Sviluppare una rete locale permanente per favorire l’integrazione dei servizi e le attivita’ volte a contrastare le carenze educative, economiche e sociali dei minori da 2 a 6 anni residenti nel Comune di Casalnuovo, in provincia di NAPOLI. E’ lo scopo del progetto LE4C: Connessione, Crescita inclusiva, Cura, Capitale umano che prendera’ il via lunedi’ […]

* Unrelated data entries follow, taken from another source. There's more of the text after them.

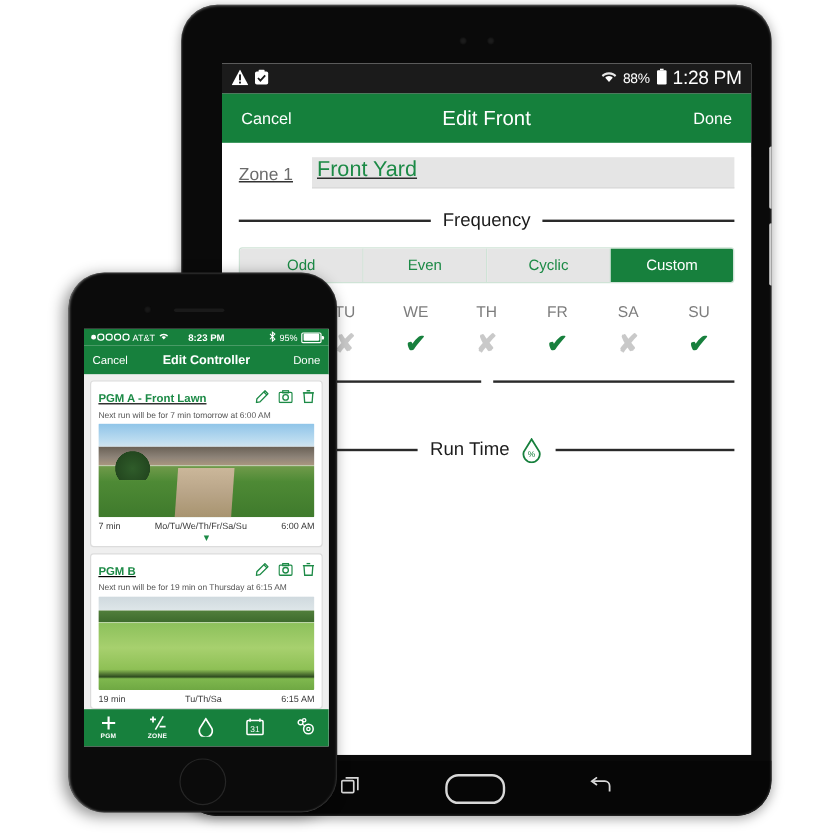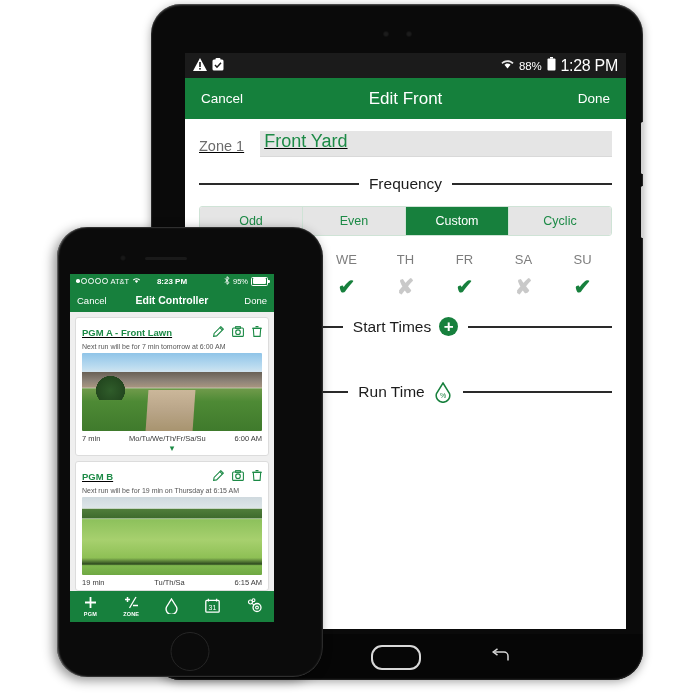--- a/index.html
+++ b/index.html
@@ -172,21 +172,21 @@
   .nav-home {
     width: 46px; height: 21px;
     border: 2px solid #d8d8d8; border-radius: 11px;
   }
   .nav-ico { color: #d8d8d8; }
 
   
   .phone {
     position: absolute;
     left: 57px; top: 227px;
-    width: 266px; height: 450px;
+    width: 224px; height: 450px;
     background: #0b0b0b;
     border-radius: 30px;
     box-shadow: -3px 3px 12px rgba(0,0,0,0.45);
     overflow: hidden;
     z-index: 5;
   }
   .phone-sheen {
     position: absolute; inset: 0; border-radius: 30px;
     box-shadow: inset 1px 0 2px rgba(255,255,255,0.45),
                 inset -1px 0 2px rgba(255,255,255,0.15);
@@ -375,22 +375,22 @@
         </div>
 
         <div class="sec-head">
           <div class="rule"></div>
           <div class="lbl">Frequency</div>
           <div class="rule"></div>
         </div>
         <div class="seg">
           <div class="seg-item">Odd</div>
           <div class="seg-item">Even</div>
+          <div class="seg-item">Cyclic</div>
           <div class="seg-item active">Custom</div>
-          <div class="seg-item">Cyclic</div>
         </div>
 
         <div class="days">
           <div class="day">
             <div class="day-name">MO</div>
             <div class="day-mark off">✘</div>
           </div>
           <div class="day">
             <div class="day-name">TU</div>
             <div class="day-mark off">✘</div>
@@ -412,24 +412,20 @@
             <div class="day-mark off">✘</div>
           </div>
           <div class="day">
             <div class="day-name">SU</div>
             <div class="day-mark on">✔</div>
           </div>
         </div>
 
         <div class="sec-head" style="margin-top:20px">
           <div class="rule"></div>
-          <div class="lbl lbl-icon">
-            <span>Start Times</span>
-            <span class="plus-icon">+</span>
-          </div>
           <div class="rule"></div>
         </div>
         <div class="start-row">
           <span class="start-time">6:00 AM</span>
           <span class="start-x">X</span>
         </div>
 
         <div class="sec-head" style="margin-top:18px">
           <div class="rule"></div>
           <div class="lbl lbl-icon">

    Sviluppare una rete locale permanente per favorire l’integrazione dei servizi e le attivita’ volte a contrastare le carenze educative, economiche e sociali dei minori da 2 a 6 anni residenti nel Comune di Casalnuovo, in provincia di NAPOLI. E’ lo scopo del progetto LE4C: Connessione, Crescita inclusiva, Cura, Capitale umano che prendera’ il via lunedi’ 4 giugno con una serie di iniziative nella splendida cornice di palazzo Lancellotti di Casalnuovo. Il progetto prendera’ il via il prossimo lunedi’ 4 giugno, ci saranno i saluti del sindaco Massimo Pelliccia e, a seguira, una tavola rotonda su “Le reti locali dei servizi dell’infanzia. Percorsi sperimentali di connessioni inter-istituzionali e presa in carico integrata dei minori a rischio”. “Il progetto – spiegano gli organizzatori – di cui e’ capofila l’associazione I bambini di Teresa Onlus, coinvolge l’amministrazione comunale, tre istituti scolastici, due cooperative sociali, due associazioni e il Dipartimento di Scienze politiche dell’Universita’ Federico II di NAPOLI”. Gli interventi interesseranno circa 1200 bambini, 400 genitori e 50 insegnanti che saranno coinvolti in attivita’ volte ad accrescere e valorizzare le potenzialita’ dei bimbi attraverso servizi ludico-educativi e di prevenzione socio-sanitaria. “L’obiettivo e’ garantire il diritto allo sviluppo fisico, cognitivo e relazionale dei bambini in un ambiente sereno, che troppe volte e’ negato da condizioni economiche e difficili – concludono gli organizzatori – Vogliamo raggiungerlo garantendo una serie di iniziative che vanno dalle ludoteche in orario extrascolastico, campi estivi, attivita’ di formazione, fino a tre presidi sociosanitari di prevenzione ed educazione alla salute gestite da specialisti direttamente nelle scuole e alla costituzione di un Osservatorio sulla poverta’ minorile”.